Provided information: Begin
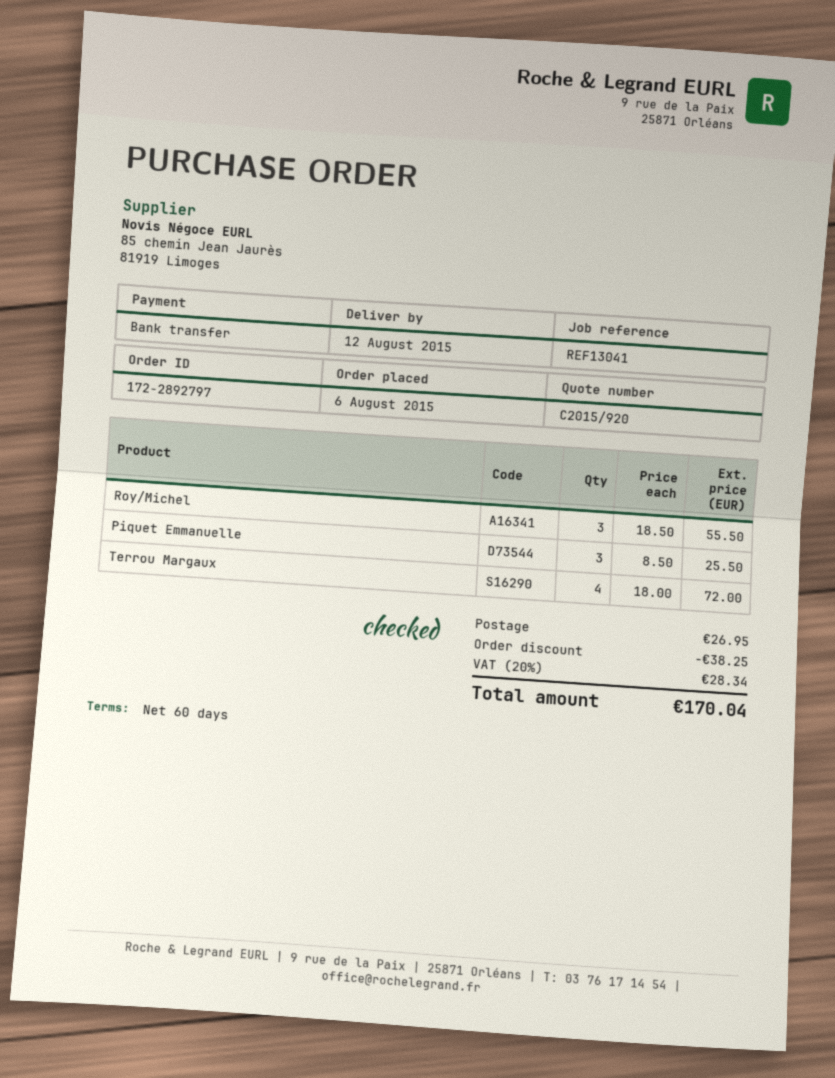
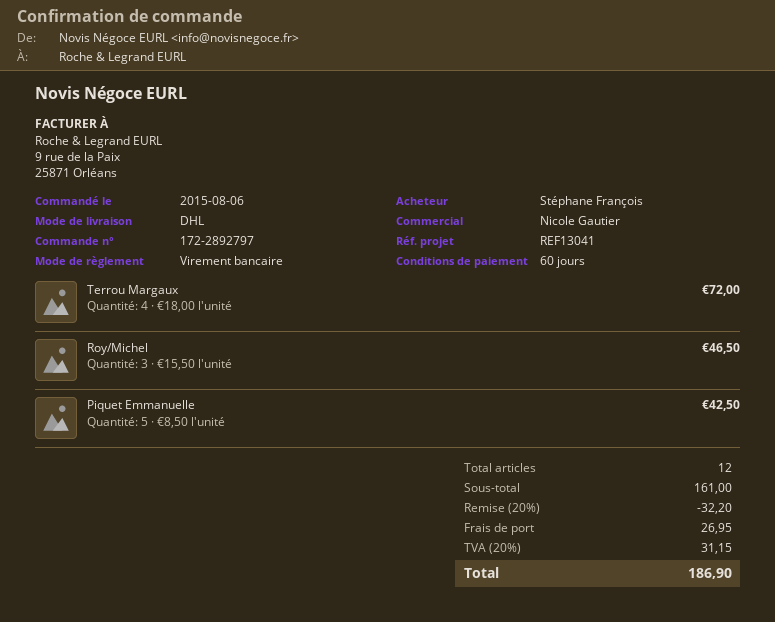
Roy/Michel: 3 x 18.50 = 55.50 -> 3 x 15.50 = 46.50
Piquet Emmanuelle: 3 x 8.50 = 25.50 -> 5 x 8.50 = 42.50
discount: 38.25 -> 32.20
tax: 20% = 28.34 -> 20% = 31.15
total: 170.04 -> 186.90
Provided information: End
§ **Problem**
The records above should be retyped in full and exactly; omit the pictures.

§ **Task output**
Roy/Michel: 3 x 18.50 = 55.50 -> 3 x 15.50 = 46.50
Piquet Emmanuelle: 3 x 8.50 = 25.50 -> 5 x 8.50 = 42.50
discount: 38.25 -> 32.20
tax: 20% = 28.34 -> 20% = 31.15
total: 170.04 -> 186.90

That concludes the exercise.